MR HUMPHRIES: Madam Speaker, I face continuous interjections during this speech and I would ask for some protection in the course of my remarks.

MADAM SPEAKER: Continue, Mr Humphries.

MR HUMPHRIES: Thank you, Madam Speaker. This community is not served by any cardiothoracic services at all. People requiring things like heart-lung operations, bypass surgery and so on routinely have to travel to places like Sydney to obtain that kind of service.

Mr Berry: Yes, and they will continue to. That is the place for them to get it.
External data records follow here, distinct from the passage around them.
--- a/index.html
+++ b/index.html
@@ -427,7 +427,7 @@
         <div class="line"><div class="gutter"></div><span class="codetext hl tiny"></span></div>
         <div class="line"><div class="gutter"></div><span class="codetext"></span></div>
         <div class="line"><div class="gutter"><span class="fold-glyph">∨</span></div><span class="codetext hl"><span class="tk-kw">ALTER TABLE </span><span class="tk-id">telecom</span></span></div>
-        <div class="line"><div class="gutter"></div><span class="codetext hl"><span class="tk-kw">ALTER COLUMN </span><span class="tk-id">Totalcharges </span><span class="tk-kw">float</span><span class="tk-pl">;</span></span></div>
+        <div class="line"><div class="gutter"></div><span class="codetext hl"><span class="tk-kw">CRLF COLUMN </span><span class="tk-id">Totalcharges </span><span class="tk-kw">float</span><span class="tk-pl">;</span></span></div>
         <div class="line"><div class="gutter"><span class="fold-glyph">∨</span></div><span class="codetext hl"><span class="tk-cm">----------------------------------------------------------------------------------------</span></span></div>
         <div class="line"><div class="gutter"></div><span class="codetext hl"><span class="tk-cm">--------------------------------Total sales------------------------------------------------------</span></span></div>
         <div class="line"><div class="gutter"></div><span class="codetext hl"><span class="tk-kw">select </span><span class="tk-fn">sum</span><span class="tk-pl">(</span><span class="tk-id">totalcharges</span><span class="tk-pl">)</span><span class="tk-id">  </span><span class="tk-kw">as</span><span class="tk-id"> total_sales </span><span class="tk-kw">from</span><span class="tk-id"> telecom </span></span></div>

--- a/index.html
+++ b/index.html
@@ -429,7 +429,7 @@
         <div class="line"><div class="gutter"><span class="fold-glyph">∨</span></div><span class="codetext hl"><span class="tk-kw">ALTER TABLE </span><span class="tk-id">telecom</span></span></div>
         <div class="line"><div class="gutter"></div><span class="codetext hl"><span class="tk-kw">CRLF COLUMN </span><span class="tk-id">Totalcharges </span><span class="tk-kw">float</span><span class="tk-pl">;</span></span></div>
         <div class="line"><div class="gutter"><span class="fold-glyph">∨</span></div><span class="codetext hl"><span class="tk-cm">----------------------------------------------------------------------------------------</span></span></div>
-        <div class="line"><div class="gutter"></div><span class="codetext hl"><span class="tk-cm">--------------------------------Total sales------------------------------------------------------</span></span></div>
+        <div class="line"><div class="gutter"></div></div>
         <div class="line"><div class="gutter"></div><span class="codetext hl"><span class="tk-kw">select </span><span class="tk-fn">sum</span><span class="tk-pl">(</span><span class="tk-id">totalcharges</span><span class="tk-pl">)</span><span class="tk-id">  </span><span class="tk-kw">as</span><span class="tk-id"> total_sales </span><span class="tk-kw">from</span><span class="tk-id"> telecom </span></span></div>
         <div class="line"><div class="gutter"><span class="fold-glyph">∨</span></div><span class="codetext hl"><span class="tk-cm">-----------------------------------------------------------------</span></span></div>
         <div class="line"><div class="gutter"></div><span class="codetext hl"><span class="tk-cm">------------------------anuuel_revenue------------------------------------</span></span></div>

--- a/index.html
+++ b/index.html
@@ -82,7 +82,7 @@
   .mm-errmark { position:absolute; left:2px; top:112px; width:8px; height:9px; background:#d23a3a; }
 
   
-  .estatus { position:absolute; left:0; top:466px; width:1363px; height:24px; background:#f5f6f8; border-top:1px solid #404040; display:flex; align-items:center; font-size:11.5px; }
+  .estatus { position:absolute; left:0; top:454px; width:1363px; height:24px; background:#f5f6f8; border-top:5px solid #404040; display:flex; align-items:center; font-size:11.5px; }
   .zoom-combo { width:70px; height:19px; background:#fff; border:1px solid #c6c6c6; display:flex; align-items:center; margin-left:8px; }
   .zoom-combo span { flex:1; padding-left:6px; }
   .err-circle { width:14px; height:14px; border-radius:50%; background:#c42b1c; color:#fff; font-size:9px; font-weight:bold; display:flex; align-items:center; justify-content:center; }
MR HUMPHRIES: Madam Speaker, I am dismayed and distressed to hear the Minister say that he believes that that kind of service should continue to be provided outside the ACT. There is a pressing need. Each person who has to travel to Sydney or Melbourne to obtain that kind of service is separated, sometimes for days or even weeks, from their loved ones. They often are deprived of contact with their family for long periods of time. It is not an ideal environment in which to be recuperating. We cannot, as a community, be content to say that we are happy to see that kind of situation continue. If we have resources to put towards this area we should be doing so.
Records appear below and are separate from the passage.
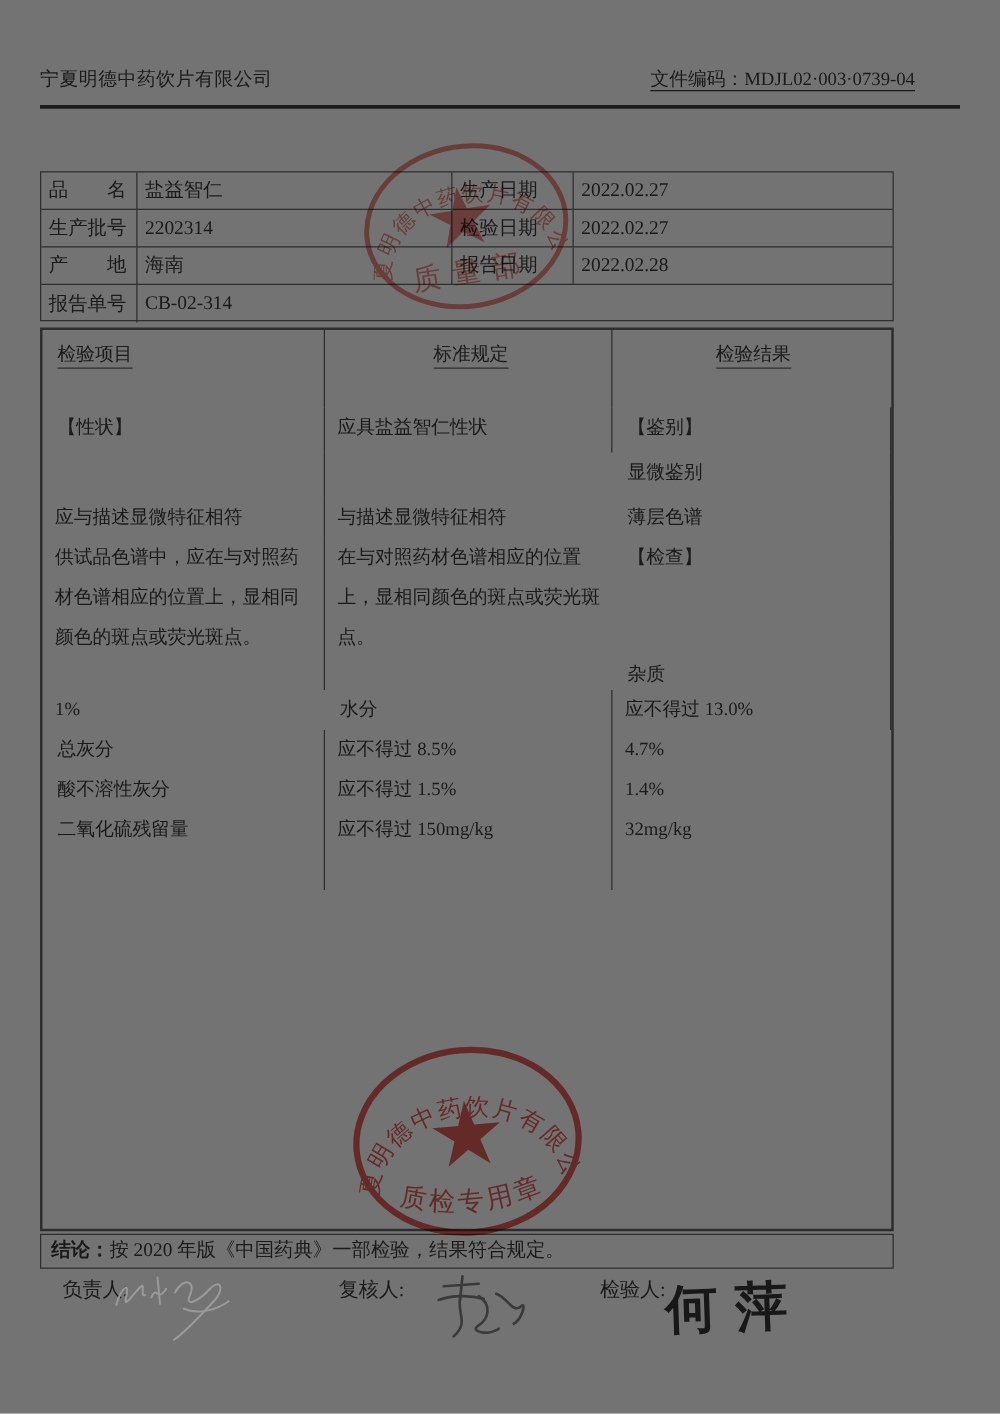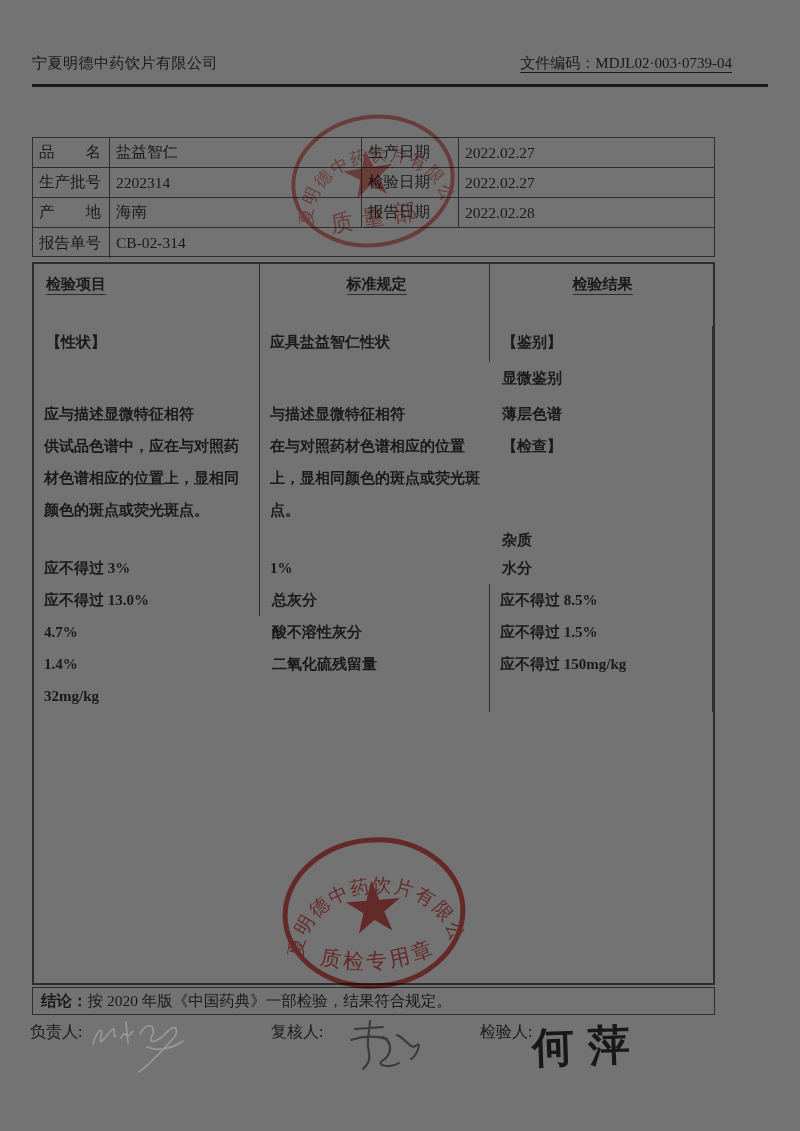--- a/index.html
+++ b/index.html
@@ -29,7 +29,7 @@
     grid-template-rows:62px 36px 36px 32px 94px 28px 32px 32px 32px 32px 32px 1fr;
     border:2px solid #2e2e2e;font-size:15px;
   }
-  .mcell{box-sizing:border-box;line-height:32px;padding:0 6px 0 12px;overflow:hidden;font-weight:bold;}
+  .mcell{box-sizing:border-box;line-height:32px;padding:0 6px 0 12px;overflow:hidden;}
   .mc1{border-right:1px solid #2e2e2e;}
   .mc2{border-right:1px solid #2e2e2e;padding:0 6px 0 10px;}
   .mc3{padding:0 8px 0 10px;}

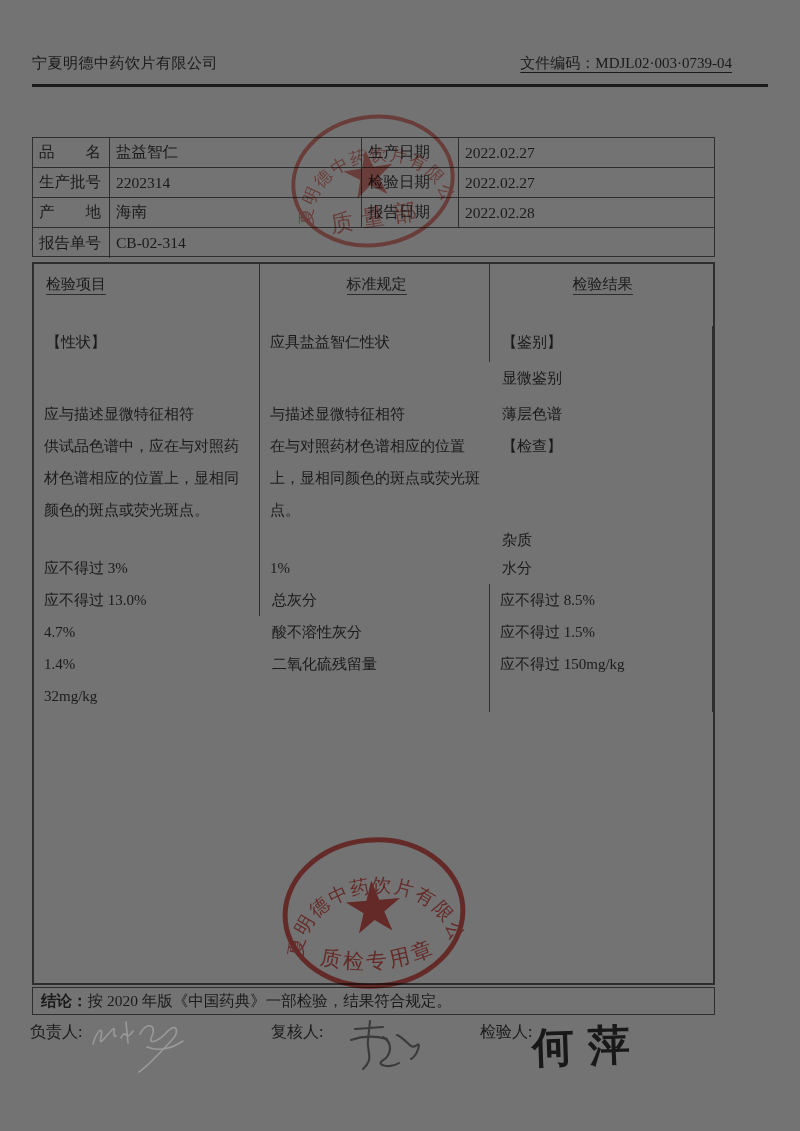--- a/index.html
+++ b/index.html
@@ -102,7 +102,6 @@
     <div class="mcell mc3"></div>
 
     <div class="mcell mc1">杂质</div>
-    <div class="mcell mc2">应不得过 3%</div>
     <div class="mcell mc3">1%</div>
 
     <div class="mcell mc1">水分</div>

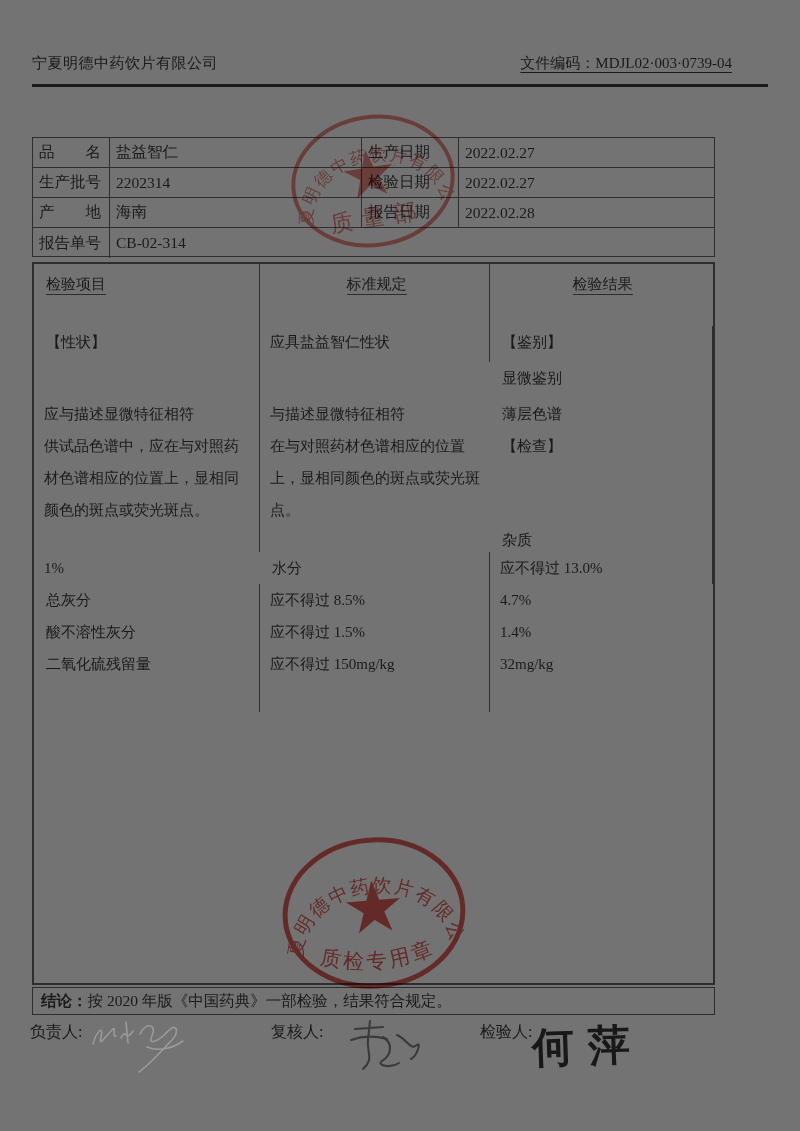--- a/index.html
+++ b/index.html
@@ -128,7 +128,7 @@
     <b>结论：</b><span>按 2020 年版《中国药典》一部检验，结果符合规定。</span>
   </div>
 
-  <div class="sig-label" style="left:30px;">负责人:</div>
+  <div class="sig-label" style="left:50px;">负责人:</div>
   <div class="sig-label" style="left:271px;">复核人:</div>
   <div class="sig-label" style="left:480px;">检验人:</div>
Madam Speaker, there is perhaps no area of greater need in the ACT at the present time than that of waiting lists. This Minister opposite made a great deal of capital during his period in opposition from what he described as outrageously unacceptable waiting lists on the part of the then Government. Since that Government lost office waiting lists have approximately doubled in size, and the Minister told the ABC the other day, as I recall, that waiting lists were no longer a criterion on which you should measure the effectiveness of our hospital system.

Madam Speaker, I think that that is an untenable explanation of this very serious situation facing our community. The Minister faces an explosion in the number of people who are needing elective surgery. We have nearly 3,000 people at present in the ACT who need elective surgery, and 345 of those people have been waiting for more than 12 months to obtain elective surgery places in our system. Madam Speaker, we are not talking about people just wanting plastic surgery or some kind of entirely optional service. We are talking about elderly people needing hip replacements; we are talking about women needing hysterectomies; we are talking about children needing grommets put in their ears; we are talking about older people needing cataracts removed from their eyes. These are serious situations.